[[ Recorded information, beginning ]]
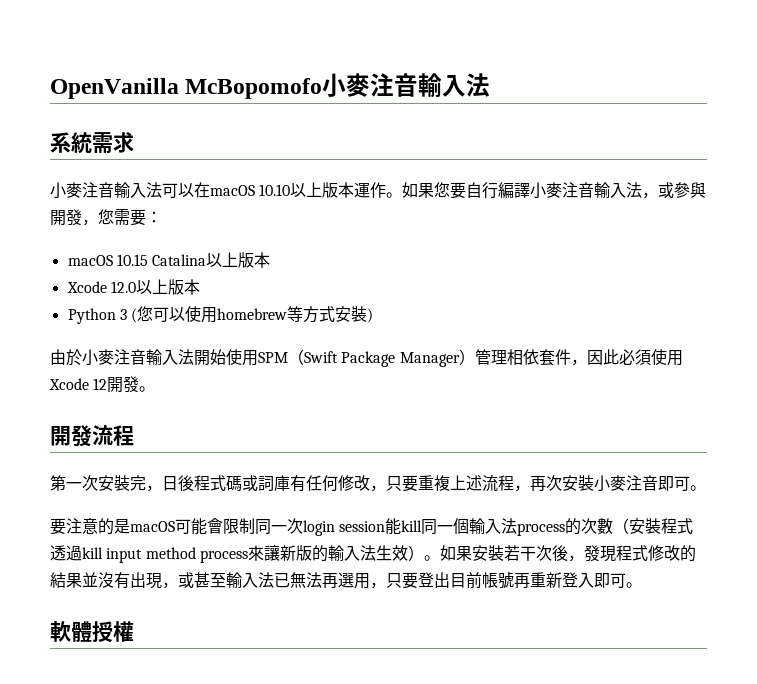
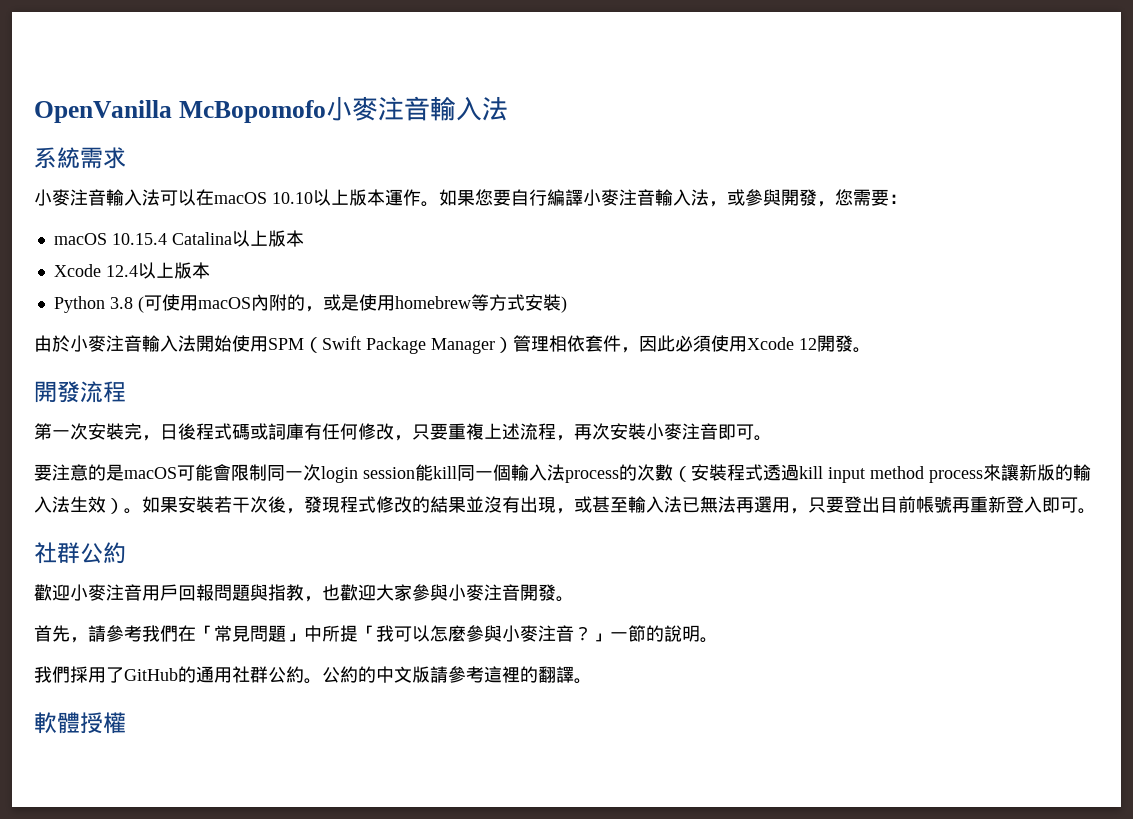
[116,254,148,266] 10.15 -> [111,233,167,245] 10.15.4
[110,281,136,293] 12.0 -> [105,265,138,277] 12.4
[119,306,186,323] 3 (您可以 -> [109,294,359,313] 3.8 (可使用macOS內附的，或是
(642, 585) none -> [34,542,126,564] [34,584,574,602] [34,625,718,643] [34,666,592,684] // 社群公約 // 歡迎小麥注音用戶回報問題與指教，也歡迎大家參與小麥注音開發。 // 首先，請參考我們在「常見問題」中所提「我可以怎麼參與小麥注音？」一節的說明。 // 我們採用了GitHub的通用社群公約。公約的中文版請參考這裡的翻譯。

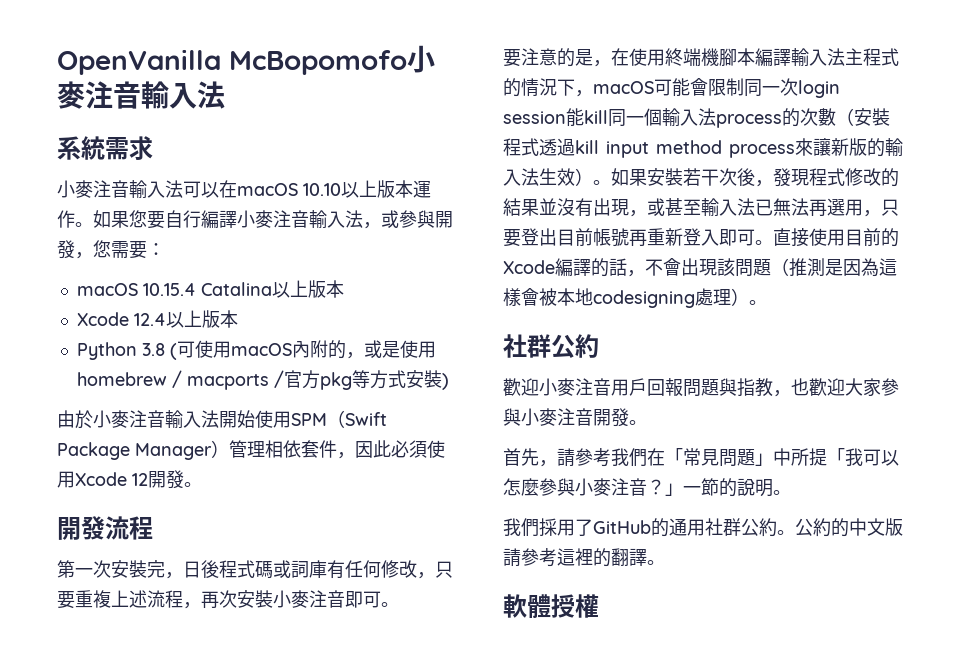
(471, 302) none -> [171,370,352,390] / macports /官方pkg
(124, 472) none -> [593,48,899,67] [503,78,593,97] ，在使用終端機腳本編譯輸入法主程式的情況下，
(1096, 511) none -> [773,228,899,247] [503,258,897,277] [503,288,767,308] 直接使用目前的Xcode編譯的話，不會出現該問題（推測是因為這樣會被本地codesigning處理）。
[[ Recorded information, end ]]
> [The problem]:
Print the full listing again exactly, and drop every image from it.

> [Exercise output]:
[116,254,148,266] 10.15 -> [111,233,167,245] 10.15.4
[110,281,136,293] 12.0 -> [105,265,138,277] 12.4
[119,306,186,323] 3 (您可以 -> [109,294,359,313] 3.8 (可使用macOS內附的，或是
(642, 585) none -> [34,542,126,564] [34,584,574,602] [34,625,718,643] [34,666,592,684] // 社群公約 // 歡迎小麥注音用戶回報問題與指教，也歡迎大家參與小麥注音開發。 // 首先，請參考我們在「常見問題」中所提「我可以怎麼參與小麥注音？」一節的說明。 // 我們採用了GitHub的通用社群公約。公約的中文版請參考這裡的翻譯。

(471, 302) none -> [171,370,352,390] / macports /官方pkg
(124, 472) none -> [593,48,899,67] [503,78,593,97] ，在使用終端機腳本編譯輸入法主程式的情況下，
(1096, 511) none -> [773,228,899,247] [503,258,897,277] [503,288,767,308] 直接使用目前的Xcode編譯的話，不會出現該問題（推測是因為這樣會被本地codesigning處理）。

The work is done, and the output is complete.